Projects
Biped Walking Robots
Four biped walking robots have been developed at Lakehead University. The fist robot developed had 6 DOF and was suspended from a track above it. The second robot developed had 7 DOF with 6 DOF on the legs and a seventh controlling a counterweight that allowed it to lift its feet without tipping over. The third robot developed had 10 DOF and could passively walk. The control of this robot was accomplished by using a PD controller with gain scheduling and gravity compensation terms attained through trial and error. The latest robot has 12 DOF and is controlled via computed torque scheme with active balance in the frontal plane.
Parallel Robots
The current parallel robot is a planar two degrees of freedom system.
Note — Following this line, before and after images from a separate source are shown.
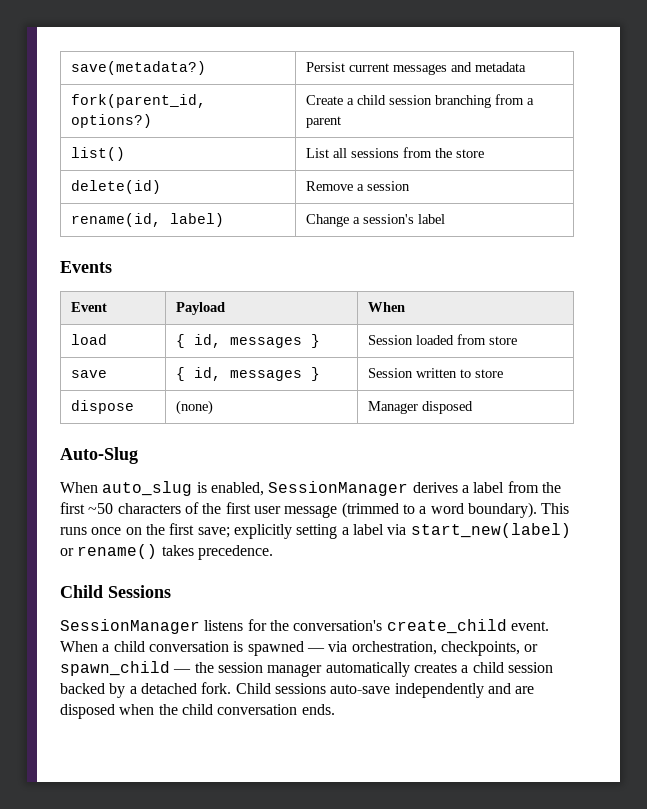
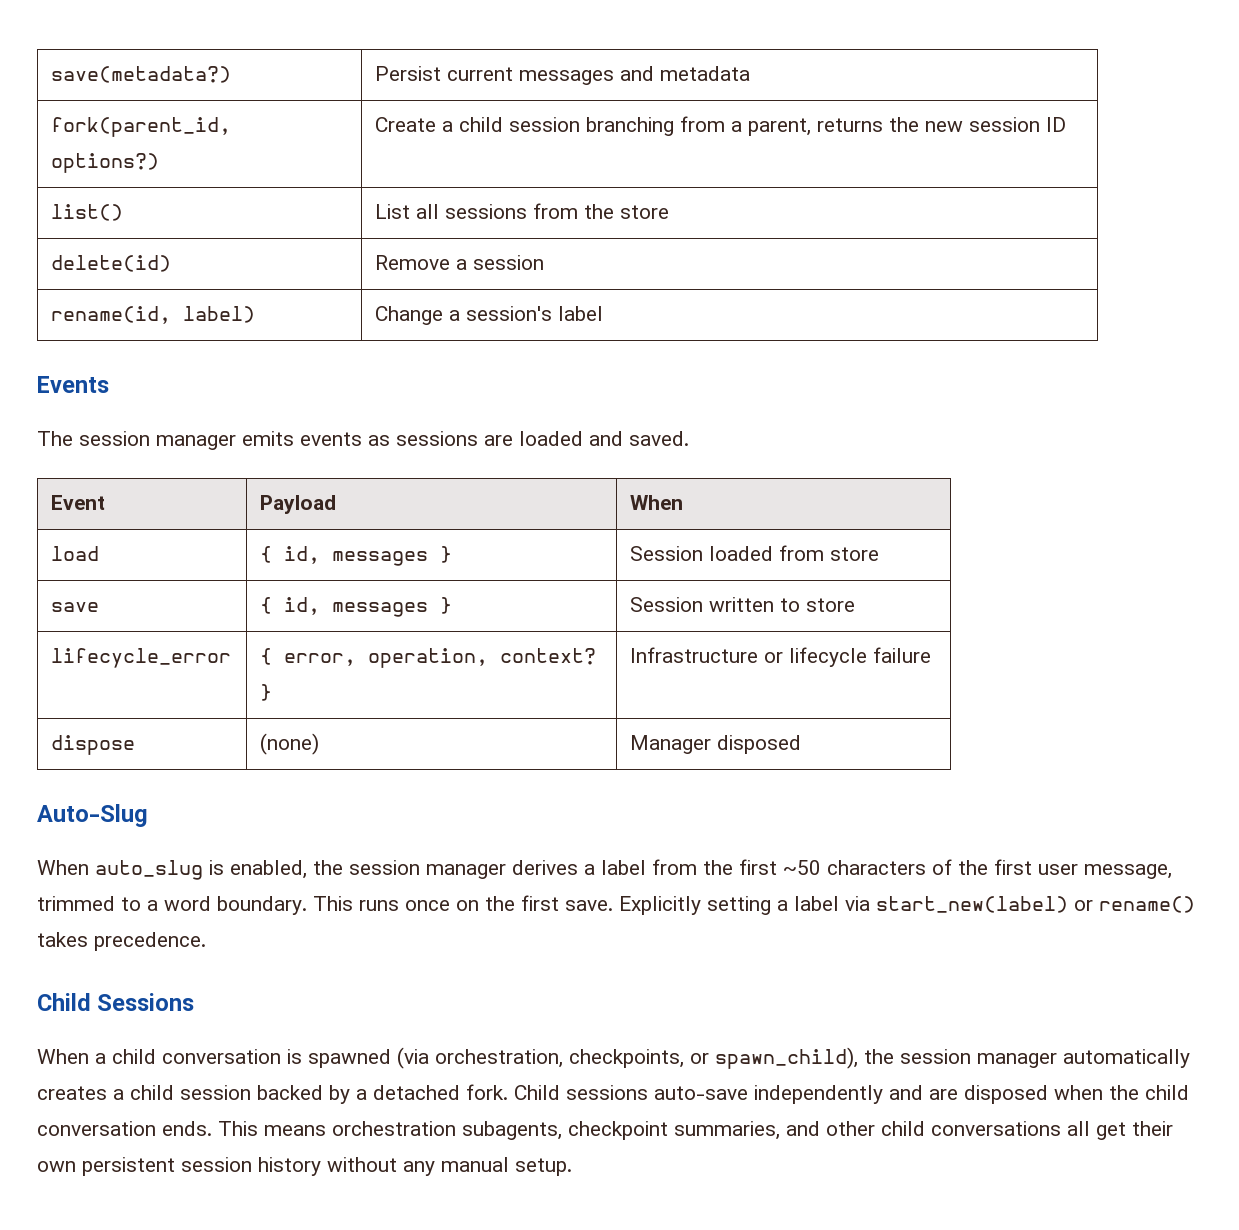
- fork(parent_id, options?) | Create a child session branching from a parent
+ fork(parent_id, options?) | Create a child session branching from a parent, returns the new session ID
+ The session manager emits events as sessions are loaded and saved.
+ lifecycle_error | { error, operation, context? } | Infrastructure or lifecycle failure
- When auto_slug is enabled, SessionManager derives a label from the first ~50 characters of the first user message (trimmed to a word boundary).
+ When auto_slug is enabled, the session manager derives a label from the first ~50 characters of the first user message, trimmed to a word boundary.
- This runs once on the first save; explicitly setting a label via start_new(label) or rename() takes precedence.
+ This runs once on the first save. Explicitly setting a label via start_new(label) or rename() takes precedence.
- SessionManager listens for the conversation's create_child event. When a child conversation is spawned — via orchestration, checkpoints, or spawn_child — the session manager automatically creates a child session backed by a detached fork.
+ When a child conversation is spawned (via orchestration, checkpoints, or spawn_child), the session manager automatically creates a child session backed by a detached fork.
+ This means orchestration subagents, checkpoint summaries, and other child conversations all get their own persistent session history without any manual setup.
It employs eight various controllers namely: adaptive and non-adaptive PD and backstepping controllers, a generic fuzzy logic controller that utilizes a singleton fuzzifier, the product inference engine and a centre average defuzzifier, an indirect adaptive fuzzy controller, a direct adaptive fuzzy controller and a fuzzy adaptive backstepping controller. The purpose of the implementation of such a wide assortment of controllers is to determine which controller would best suit the desired movements of the system.
Autonomously Navigating Robot, Using Image Proccessing
A differential steering mobile robot is modified and fitted with optical sensor (The Microsoft Kinect), microcontroller, motor drivers, and motors. The robotic system is designed to autonomously navigate a given environment, primarily based on the colour and depth information provided by the optical sensor. Image processing is used to detect or track a target through the sequential 3-dimentional frames; optical flow is the main algorithm used for this task. Fuzzy and PID controllers are used to control the 2-degree of freedom given to the base of the optical sensor so that it is possible to track outside the frame boundaries limited by the optical sensor. Navigation algorithm is modeled based on a map-based approach and a non-map-based approach. Map-based approach simulates a navigational motion, assuming that the local area map, position of the robot, and the orientation of the robot are available. Modified A-Star and Goal-Based Vector Field algorithms were used for this purpose. The non-map-based approach enables the robot to follow a target and also navigate to a target in a simple environment; the target must be always visible. An Intelligence engine was also designed to learn the motion behaviors of this non-linear robot using a feed-forward artificial neural network (FFANN) with back propagation. The FFANN is trained to give the correct PWM values to the wheels based on the navigational motion desired by the navigational algorithm.